Required action: All of the entries below must be copied out exactly.

Records for the task:

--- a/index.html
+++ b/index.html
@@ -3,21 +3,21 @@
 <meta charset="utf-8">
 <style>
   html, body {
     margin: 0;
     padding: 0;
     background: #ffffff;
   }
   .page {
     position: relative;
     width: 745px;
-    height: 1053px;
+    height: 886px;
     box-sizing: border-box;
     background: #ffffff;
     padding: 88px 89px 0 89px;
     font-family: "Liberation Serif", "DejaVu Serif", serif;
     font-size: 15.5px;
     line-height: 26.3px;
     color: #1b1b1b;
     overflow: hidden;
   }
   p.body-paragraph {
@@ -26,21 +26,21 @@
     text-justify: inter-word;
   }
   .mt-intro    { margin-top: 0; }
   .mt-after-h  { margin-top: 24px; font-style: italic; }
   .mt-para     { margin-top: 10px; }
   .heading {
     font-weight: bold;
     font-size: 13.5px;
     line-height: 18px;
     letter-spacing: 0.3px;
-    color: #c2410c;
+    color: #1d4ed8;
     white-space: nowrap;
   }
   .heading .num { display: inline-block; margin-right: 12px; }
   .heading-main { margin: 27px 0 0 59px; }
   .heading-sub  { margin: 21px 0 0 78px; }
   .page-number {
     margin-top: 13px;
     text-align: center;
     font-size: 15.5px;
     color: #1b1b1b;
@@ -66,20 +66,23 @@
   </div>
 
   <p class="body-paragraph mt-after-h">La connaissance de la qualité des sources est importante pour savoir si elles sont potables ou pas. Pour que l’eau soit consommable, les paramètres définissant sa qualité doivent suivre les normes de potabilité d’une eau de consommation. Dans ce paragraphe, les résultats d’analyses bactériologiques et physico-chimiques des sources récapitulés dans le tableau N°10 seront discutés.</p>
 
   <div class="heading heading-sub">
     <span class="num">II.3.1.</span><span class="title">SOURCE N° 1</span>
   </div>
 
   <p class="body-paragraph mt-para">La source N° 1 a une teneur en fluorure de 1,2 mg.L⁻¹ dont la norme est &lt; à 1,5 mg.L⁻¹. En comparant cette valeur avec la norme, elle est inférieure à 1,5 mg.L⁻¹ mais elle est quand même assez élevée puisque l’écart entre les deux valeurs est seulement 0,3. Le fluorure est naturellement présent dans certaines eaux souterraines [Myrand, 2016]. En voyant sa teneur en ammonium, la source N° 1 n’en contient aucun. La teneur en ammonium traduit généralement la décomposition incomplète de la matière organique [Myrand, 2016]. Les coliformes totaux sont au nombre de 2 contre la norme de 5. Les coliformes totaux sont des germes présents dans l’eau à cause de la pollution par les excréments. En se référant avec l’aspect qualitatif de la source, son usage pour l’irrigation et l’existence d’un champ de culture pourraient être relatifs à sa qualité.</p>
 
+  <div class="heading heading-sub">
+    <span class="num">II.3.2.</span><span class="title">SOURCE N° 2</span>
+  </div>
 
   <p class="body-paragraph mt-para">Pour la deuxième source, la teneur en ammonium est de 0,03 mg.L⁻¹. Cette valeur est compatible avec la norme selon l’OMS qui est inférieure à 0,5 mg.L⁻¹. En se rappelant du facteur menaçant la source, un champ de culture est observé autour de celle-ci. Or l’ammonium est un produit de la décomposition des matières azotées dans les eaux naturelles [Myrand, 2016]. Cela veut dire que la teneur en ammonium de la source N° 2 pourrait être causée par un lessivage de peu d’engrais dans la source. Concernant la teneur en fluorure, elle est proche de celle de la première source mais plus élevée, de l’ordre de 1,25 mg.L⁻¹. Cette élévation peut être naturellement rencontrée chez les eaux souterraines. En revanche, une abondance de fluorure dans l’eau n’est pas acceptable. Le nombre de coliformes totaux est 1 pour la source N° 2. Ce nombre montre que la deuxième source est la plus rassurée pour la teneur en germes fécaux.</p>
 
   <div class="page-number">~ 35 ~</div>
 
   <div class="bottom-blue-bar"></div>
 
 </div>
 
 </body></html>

Answer space:
--- a/index.html
+++ b/index.html
@@ -3,21 +3,21 @@
 <meta charset="utf-8">
 <style>
   html, body {
     margin: 0;
     padding: 0;
     background: #ffffff;
   }
   .page {
     position: relative;
     width: 745px;
-    height: 1053px;
+    height: 886px;
     box-sizing: border-box;
     background: #ffffff;
     padding: 88px 89px 0 89px;
     font-family: "Liberation Serif", "DejaVu Serif", serif;
     font-size: 15.5px;
     line-height: 26.3px;
     color: #1b1b1b;
     overflow: hidden;
   }
   p.body-paragraph {
@@ -26,21 +26,21 @@
     text-justify: inter-word;
   }
   .mt-intro    { margin-top: 0; }
   .mt-after-h  { margin-top: 24px; font-style: italic; }
   .mt-para     { margin-top: 10px; }
   .heading {
     font-weight: bold;
     font-size: 13.5px;
     line-height: 18px;
     letter-spacing: 0.3px;
-    color: #c2410c;
+    color: #1d4ed8;
     white-space: nowrap;
   }
   .heading .num { display: inline-block; margin-right: 12px; }
   .heading-main { margin: 27px 0 0 59px; }
   .heading-sub  { margin: 21px 0 0 78px; }
   .page-number {
     margin-top: 13px;
     text-align: center;
     font-size: 15.5px;
     color: #1b1b1b;
@@ -66,20 +66,23 @@
   </div>
 
   <p class="body-paragraph mt-after-h">La connaissance de la qualité des sources est importante pour savoir si elles sont potables ou pas. Pour que l’eau soit consommable, les paramètres définissant sa qualité doivent suivre les normes de potabilité d’une eau de consommation. Dans ce paragraphe, les résultats d’analyses bactériologiques et physico-chimiques des sources récapitulés dans le tableau N°10 seront discutés.</p>
 
   <div class="heading heading-sub">
     <span class="num">II.3.1.</span><span class="title">SOURCE N° 1</span>
   </div>
 
   <p class="body-paragraph mt-para">La source N° 1 a une teneur en fluorure de 1,2 mg.L⁻¹ dont la norme est &lt; à 1,5 mg.L⁻¹. En comparant cette valeur avec la norme, elle est inférieure à 1,5 mg.L⁻¹ mais elle est quand même assez élevée puisque l’écart entre les deux valeurs est seulement 0,3. Le fluorure est naturellement présent dans certaines eaux souterraines [Myrand, 2016]. En voyant sa teneur en ammonium, la source N° 1 n’en contient aucun. La teneur en ammonium traduit généralement la décomposition incomplète de la matière organique [Myrand, 2016]. Les coliformes totaux sont au nombre de 2 contre la norme de 5. Les coliformes totaux sont des germes présents dans l’eau à cause de la pollution par les excréments. En se référant avec l’aspect qualitatif de la source, son usage pour l’irrigation et l’existence d’un champ de culture pourraient être relatifs à sa qualité.</p>
 
+  <div class="heading heading-sub">
+    <span class="num">II.3.2.</span><span class="title">SOURCE N° 2</span>
+  </div>
 
   <p class="body-paragraph mt-para">Pour la deuxième source, la teneur en ammonium est de 0,03 mg.L⁻¹. Cette valeur est compatible avec la norme selon l’OMS qui est inférieure à 0,5 mg.L⁻¹. En se rappelant du facteur menaçant la source, un champ de culture est observé autour de celle-ci. Or l’ammonium est un produit de la décomposition des matières azotées dans les eaux naturelles [Myrand, 2016]. Cela veut dire que la teneur en ammonium de la source N° 2 pourrait être causée par un lessivage de peu d’engrais dans la source. Concernant la teneur en fluorure, elle est proche de celle de la première source mais plus élevée, de l’ordre de 1,25 mg.L⁻¹. Cette élévation peut être naturellement rencontrée chez les eaux souterraines. En revanche, une abondance de fluorure dans l’eau n’est pas acceptable. Le nombre de coliformes totaux est 1 pour la source N° 2. Ce nombre montre que la deuxième source est la plus rassurée pour la teneur en germes fécaux.</p>
 
   <div class="page-number">~ 35 ~</div>
 
   <div class="bottom-blue-bar"></div>
 
 </div>
 
 </body></html>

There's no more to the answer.